Modern container monitoring tools create dashboards where DevOps teams can view container data in the aggregate and in individual visualizations that display specific data. Instana provides visibility with context through the dynamic graph and context guide. These features help users view the relationships between applications, diagnose issues and determine their impact.

4. Integrate with container orchestration:

Many organizations use container orchestration, which automates the provisioning, deployment and management of containerized applications, through open-source tools like Kubernetes. Kubernetes containerized environments use automation to perform tasks like deployment, load balancing and scaling without the need for human intervention. However, monitoring remains critical, so that organizations have a view into each Kubernetes cluster. Containers produce significant amounts of performance data that can help improve the orchestration process, and monitoring helps ensure orchestration works as it should.

5. Automate workflows:

Automation is an important component of container monitoring. Setting up specific automated workflows minimizes strain on DevOps teams, helps promote container health and efficiency by minimizing human error and allows the system to intervene quicker than a human could.

6. Produce performance incident notifications:

Anomaly detection capabilities are needed to enable quick diagnosis and resolution of performance incidents within containers. A container monitoring solution must log incidents as they occur, which DevOps teams and site reliability engineers can address individually and engage in troubleshooting or determine if they are part of a problem that requires root cause analysis and a more comprehensive response.
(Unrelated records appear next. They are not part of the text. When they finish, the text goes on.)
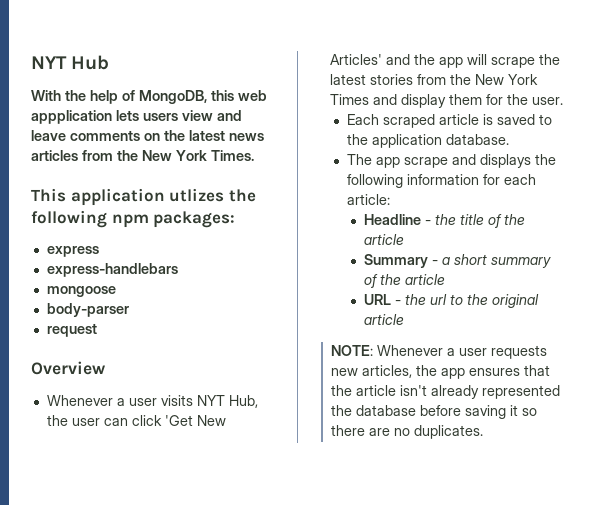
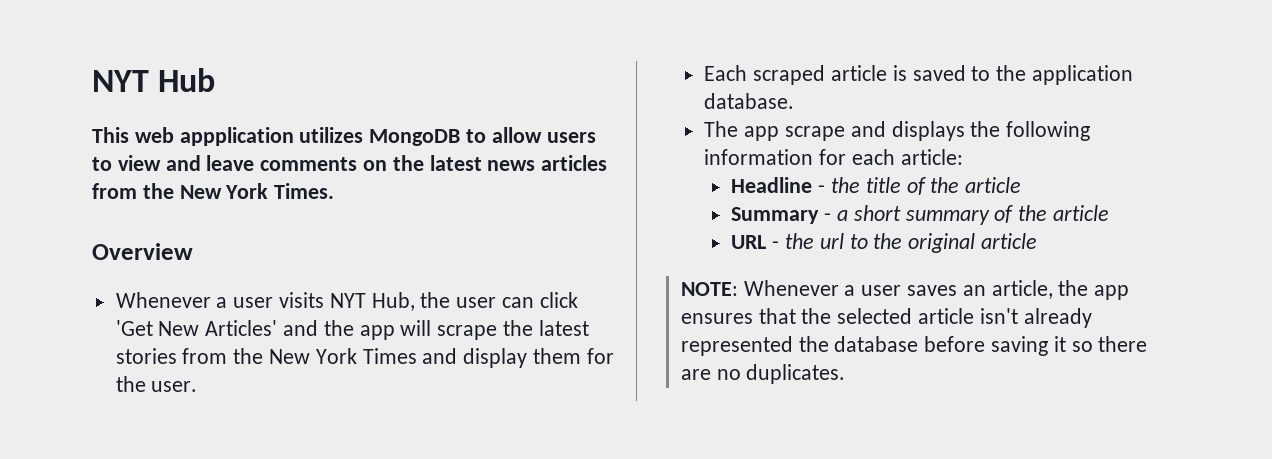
[31,90,267,104] [31,110,178,124] With the help of MongoDB, this web appplication lets users -> [92,127,596,146] [92,157,112,171] This web appplication utilizes MongoDB to allow users to
[31,188,256,206] [31,210,236,228] [46,246,99,257] [46,263,178,277] [46,286,116,297] [46,303,129,317] [46,323,97,337] // This application utlizes the following npm packages: // express // express-handlebars // mongoose // body-parser // request -> (335, 191) none
[491,345,548,359] [331,365,413,378] requests new articles, -> [907,280,1053,299] saves an article,
(353, 390) none -> [837,308,913,324] selected

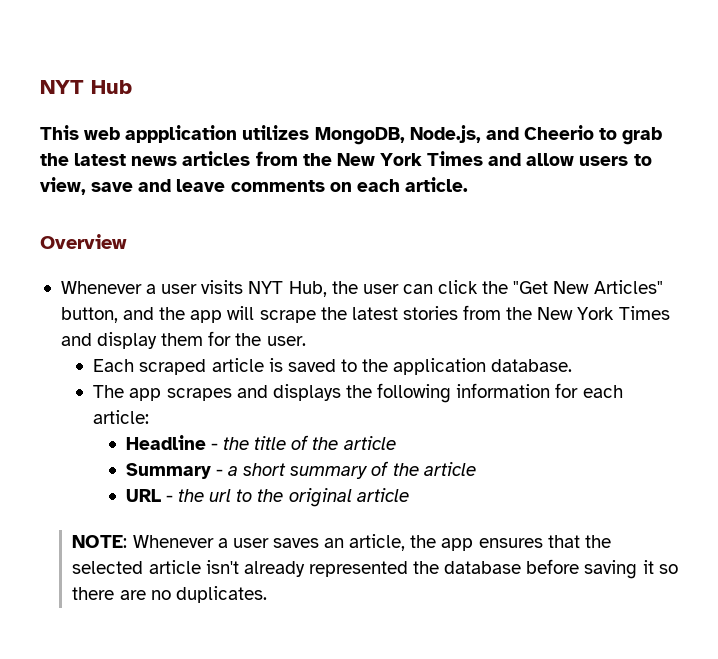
[369,127,596,146] [92,155,388,171] MongoDB to allow users to view and leave comments on -> [314,125,663,145] MongoDB, Node.js, and Cheerio to grab
[274,183,335,199] Times. -> [427,151,652,166] [40,177,468,195] Times and allow users to view, save and leave comments on each article.
[115,320,278,336] 'Get New Articles' -> [482,280,663,294] [60,307,118,323] the "Get New Articles" button,
[785,126,846,141] scrape -> [166,388,232,401] scrapes

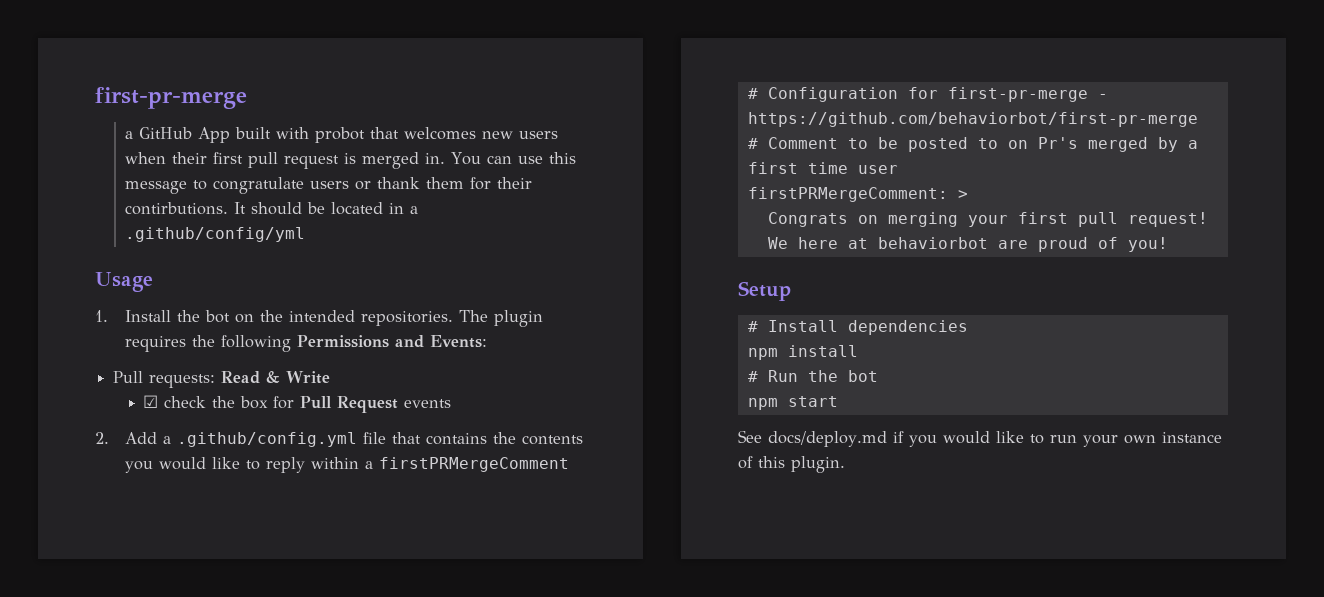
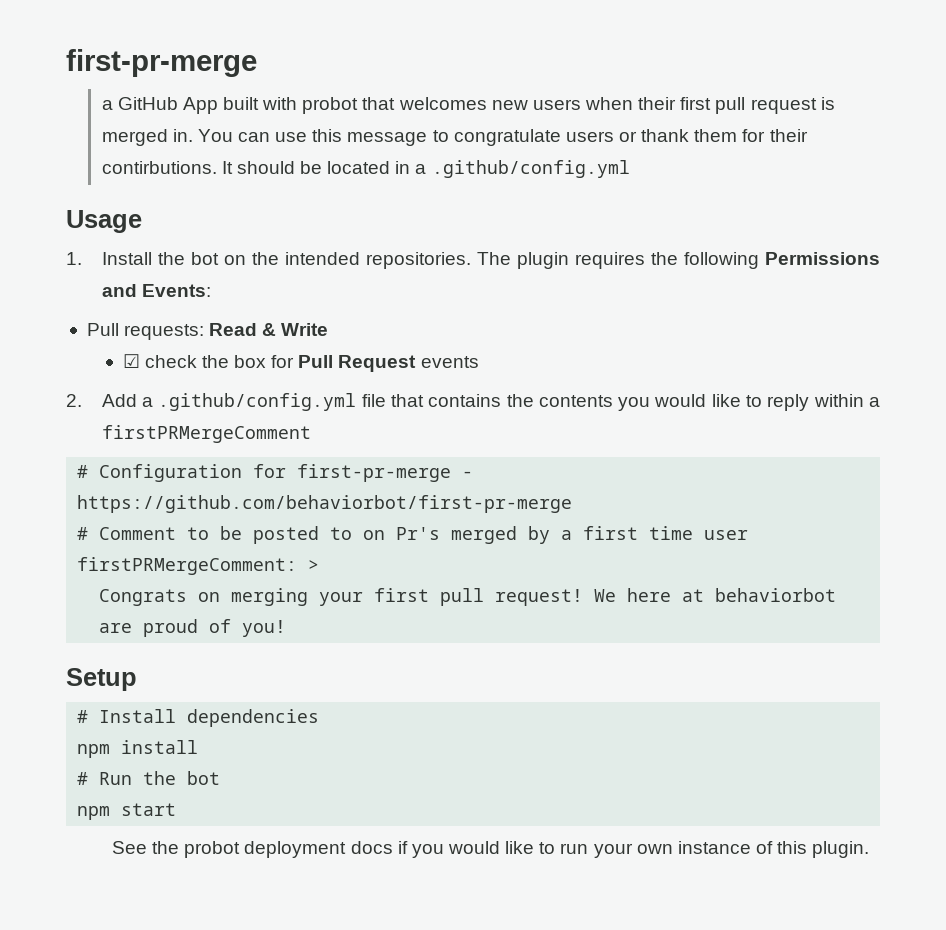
[125,227,306,242] .github/config/yml -> [431,160,630,178] .github/config.yml
[768,431,887,447] docs/deploy.md -> [152,841,393,858] the probot deployment docs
IBM and container monitoring

As organizations increasingly turn to containerization, creating robust and disciplined container monitoring practices will become even more important to ensure uptime, excellent service delivery and enhanced user experience.

In containerized environments, visibility and monitoring are crucial not only for maintaining application health, but also for maximizing agility and efficiency—and thereby obtaining full return on your investment in containerized applications.

Container monitoring with IBM® Instana® Observability addresses these challenges and provides continuous automatic visibility with full context into all technical layers—the hosts, the containers, the middleware and running microservices. Monitoring dashboards provide automatic observability into every container, the full technology stack running inside it and the apps running on top of it.